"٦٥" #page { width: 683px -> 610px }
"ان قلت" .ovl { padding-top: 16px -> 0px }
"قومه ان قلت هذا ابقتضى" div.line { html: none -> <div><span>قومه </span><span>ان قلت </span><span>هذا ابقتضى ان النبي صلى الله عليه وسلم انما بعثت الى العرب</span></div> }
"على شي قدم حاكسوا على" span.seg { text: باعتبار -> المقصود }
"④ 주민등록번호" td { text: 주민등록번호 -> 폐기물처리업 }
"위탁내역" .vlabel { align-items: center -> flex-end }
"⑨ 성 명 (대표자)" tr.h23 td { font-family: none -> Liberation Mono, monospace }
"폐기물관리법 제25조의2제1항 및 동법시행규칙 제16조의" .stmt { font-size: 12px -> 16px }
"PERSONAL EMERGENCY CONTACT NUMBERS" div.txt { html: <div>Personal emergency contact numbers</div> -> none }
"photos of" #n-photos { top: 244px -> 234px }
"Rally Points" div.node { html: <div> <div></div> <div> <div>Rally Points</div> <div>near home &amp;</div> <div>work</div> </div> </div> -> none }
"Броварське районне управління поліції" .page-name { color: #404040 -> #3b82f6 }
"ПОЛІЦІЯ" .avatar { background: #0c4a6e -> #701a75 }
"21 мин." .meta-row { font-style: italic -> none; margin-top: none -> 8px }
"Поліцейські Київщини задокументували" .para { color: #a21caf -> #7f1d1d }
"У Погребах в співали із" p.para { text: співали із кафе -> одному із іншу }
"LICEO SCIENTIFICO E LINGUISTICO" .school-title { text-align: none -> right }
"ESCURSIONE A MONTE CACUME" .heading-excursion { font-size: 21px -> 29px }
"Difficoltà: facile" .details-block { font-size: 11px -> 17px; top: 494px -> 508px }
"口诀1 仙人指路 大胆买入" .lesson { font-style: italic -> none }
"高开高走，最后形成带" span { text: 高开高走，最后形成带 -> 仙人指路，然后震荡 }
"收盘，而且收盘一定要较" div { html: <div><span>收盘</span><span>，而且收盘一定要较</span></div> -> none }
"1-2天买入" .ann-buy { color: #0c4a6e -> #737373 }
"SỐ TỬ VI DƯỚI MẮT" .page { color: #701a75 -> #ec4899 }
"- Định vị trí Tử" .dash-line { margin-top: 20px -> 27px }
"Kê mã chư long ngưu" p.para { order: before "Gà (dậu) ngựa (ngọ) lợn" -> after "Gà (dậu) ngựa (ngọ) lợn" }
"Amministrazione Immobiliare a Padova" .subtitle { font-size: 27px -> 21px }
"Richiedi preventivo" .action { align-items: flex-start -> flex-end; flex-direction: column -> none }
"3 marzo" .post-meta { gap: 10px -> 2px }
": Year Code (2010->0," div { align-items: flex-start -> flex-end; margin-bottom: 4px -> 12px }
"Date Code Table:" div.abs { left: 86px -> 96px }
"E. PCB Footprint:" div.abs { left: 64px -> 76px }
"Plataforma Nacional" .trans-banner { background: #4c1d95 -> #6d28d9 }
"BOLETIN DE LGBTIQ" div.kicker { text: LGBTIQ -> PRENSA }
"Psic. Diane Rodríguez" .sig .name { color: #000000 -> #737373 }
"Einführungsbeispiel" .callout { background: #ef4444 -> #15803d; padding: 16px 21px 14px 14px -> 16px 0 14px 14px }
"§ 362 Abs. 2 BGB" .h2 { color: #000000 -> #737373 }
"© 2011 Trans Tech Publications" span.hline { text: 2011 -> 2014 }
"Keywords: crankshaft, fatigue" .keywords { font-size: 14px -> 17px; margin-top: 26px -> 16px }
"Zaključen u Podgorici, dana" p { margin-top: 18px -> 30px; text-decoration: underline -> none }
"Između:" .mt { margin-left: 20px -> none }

Brief: Scan the records above for the string "items", then select every line that holds it.

Reply:
"위탁내역" .vlabel { align-items: center -> flex-end }
"Richiedi preventivo" .action { align-items: flex-start -> flex-end; flex-direction: column -> none }
": Year Code (2010->0," div { align-items: flex-start -> flex-end; margin-bottom: 4px -> 12px }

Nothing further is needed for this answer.